Recently, the NSAE-SU (non-symmetrical autoencoder for spectral unmixing) model was introduced for spectral unmixing to perform endmember extraction and fractional abundance estimation15. This model was evaluated using Jasper Ridge and Samson benchmark datasets and the HSI2 dataset acquired by NASA over Lake Erie in 2017. The extracted endmembers from reflectance data were compared with reference endmember signatures using the SAD metric. For the HSI2 image, the best match for the red Region of Interest was the Chl-a-3 spectrum, with an SAD value of 0.369. Our input was absorbance data, and the blind unmixing model (BAE) produced multiple endmembers, some with SAD values close to the reference endmember difficult to choose the best match. It was observed that endmembers generated from the BAE model may not necessarily match the reference endmembers, because the SAD metric evaluates the spectral shape, not considering other factors that might better match the spectra’s characteristics. For instance, a background endmember resembling chl-a might yield a better SAD value than the actual chl-a endmember, which could be masked by secondary pigments. This issue was observed in the BAE, which used MSE as the loss function and produced two endmembers resembling fx with very close SAD values (± 0.01).

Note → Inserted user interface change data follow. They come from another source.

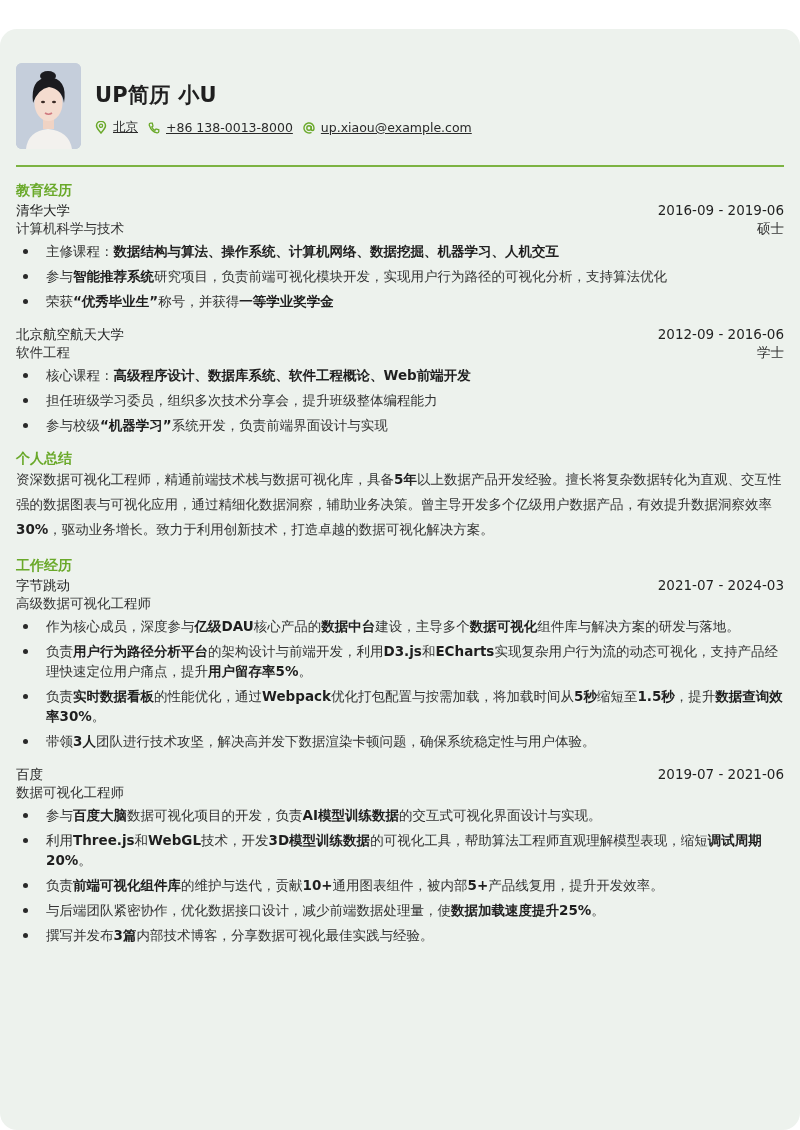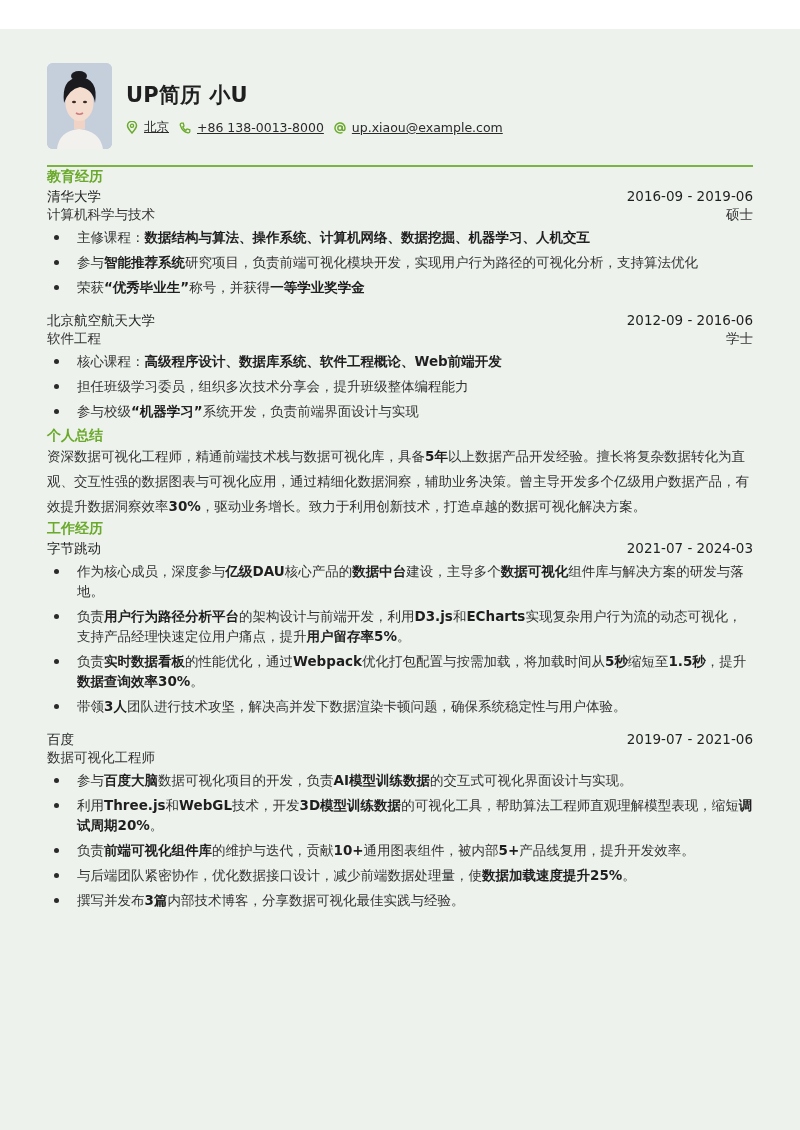--- a/index.html
+++ b/index.html
@@ -1,31 +1,31 @@
 <!DOCTYPE html>
 <html><head>
 <meta charset="utf-8">
 <style>
   * { box-sizing: border-box; margin: 0; padding: 0; }
   html, body { width: 800px; height: 1130px; overflow: hidden; background: #ffffff; }
   body { font-family: "DejaVu Sans", "Liberation Sans", sans-serif; color: #2a2a2a; }
   .top-white { height: 29px; background: #ffffff; }
-  .page { position: absolute; top: 29px; left: 0; width: 800px; height: 1101px; background: #edf2ed; padding: 0 47px; }
+  .page { position: absolute; top: 29px; left: 0; width: 800px; height: 1101px; background: #edf2ed; padding: 0 16px; border-radius: 17px; }
 
   .header { display: flex; align-items: center; padding-top: 33px; height: 120px; }
   .avatar { width: 65px; height: 86px; border-radius: 6px; overflow: hidden; background: linear-gradient(#cbd3df, #b9c3d2); position: relative; flex: none; }
   .header-info { margin-left: 14px; margin-top: 6px; }
   .name { font-size: 21px; font-weight: bold; color: #1f1f1f; letter-spacing: 0.3px; }
   .contacts { display: flex; align-items: center; margin-top: 10px; font-size: 12.5px; color: #2a2a2a; text-decoration: underline; }
   .contact { display: flex; align-items: center; margin-right: 10px; }
   .contact svg { margin-right: 6px; }
 
   .divider { height: 2px; background: #7cb342; margin-top: 16px; }
 
-  .section-title { color: #6aa92a; font-size: 14px; font-weight: bold; line-height: 18px; }
+  .section-title { color: #6aa92a; font-size: 14px; font-weight: bold; margin-top: 14px; line-height: 18px; }
   .entry-head { display: flex; justify-content: space-between; font-size: 13.5px; font-weight: normal; color: #1f1f1f; line-height: 18px; }
   .entry-sub { display: flex; justify-content: space-between; font-size: 13.5px; color: #333; line-height: 18px; }
   ul.bullets { list-style: none; margin-top: 4px; }
   ul.bullets li { position: relative; padding-left: 30px; font-size: 13.5px; line-height: 20px; margin-bottom: 5px; color: #333; }
   ul.bullets li::before { content: ""; position: absolute; left: 7px; top: 8px; width: 5px; height: 5px; border-radius: 50%; background: #2a2a2a; }
   ul.bullets li b { color: #1f1f1f; }
   .entry { margin-top: 2px; }
   .entry + .entry { margin-top: 14px; }
   .summary { font-size: 13.5px; line-height: 25px; color: #333; }
   .summary b { color: #1f1f1f; }
@@ -128,20 +128,23 @@
   </div>
 
   <div class="section">
     <div class="section-title">工作经历</div>
 
     <div class="entry">
       <div class="entry-head">
         <span>字节跳动</span>
         <span>2021-07 - 2024-03</span>
       </div>
+      <div class="entry-sub">
+        <span>高级数据可视化工程师</span>
+      </div>
       <ul class="bullets">
         <li>作为核心成员，深度参与<b>亿级DAU</b>核心产品的<b>数据中台</b>建设，主导多个<b>数据可视化</b>组件库与解决方案的研发与落地。</li>
         <li>负责<b>用户行为路径分析平台</b>的架构设计与前端开发，利用<b>D3.js</b>和<b>ECharts</b>实现复杂用户行为流的动态可视化，支持产品经理快速定位用户痛点，提升<b>用户留存率5%</b>。</li>
         <li>负责<b>实时数据看板</b>的性能优化，通过<b>Webpack</b>优化打包配置与按需加载，将加载时间从<b>5秒</b>缩短至<b>1.5秒</b>，提升<b>数据查询效率30%</b>。</li>
         <li>带领<b>3人</b>团队进行技术攻坚，解决高并发下数据渲染卡顿问题，确保系统稳定性与用户体验。</li>
       </ul>
     </div>
 
     <div class="entry">
       <div class="entry-head">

However, when we analyzed the endmember abundance estimates’ correlation with the ground truth concentration, only one provided a strong correlation. Therefore, a favorable SAD value may not necessarily indicate correct endmember identification; the correlation of abundance estimates with actual ground truth concentrations should also be evaluated.
Under ideal conditions, a linear mixing model can effectively unmix mixed pixels in hyperspectral data. However, variations induced for example due to illumination changes, topography, environmental noise, and atmospheric effects result in non-linear mixing, complicating the accurate unmixing of endmembers and abundance estimates. The interest in non-linear blind unmixing has increased with advancements in unsupervised deep learning methods, but various research efforts yield physically meaningless and potentially misleading endmember estimates. This problem becomes more pronounced in scenarios involving covarying components, such as algae pigments, or additional mediums like water bodies alongside air, increasing the complexity of the unmixing process. Therefore, including well-established endmember guidance can achieve reliable abundance and endmember estimates. Autoencoder models used for blind unmixing focus on minimizing reconstruction error, i.e., reducing the difference between input and output data. However, this approach can produce endmembers that lack physical interpretability. Therefore, it is essential to evaluate model performance both in terms of unmixing performance, i.e., how accurately the target endmembers are unmixed, and reconstruction performance.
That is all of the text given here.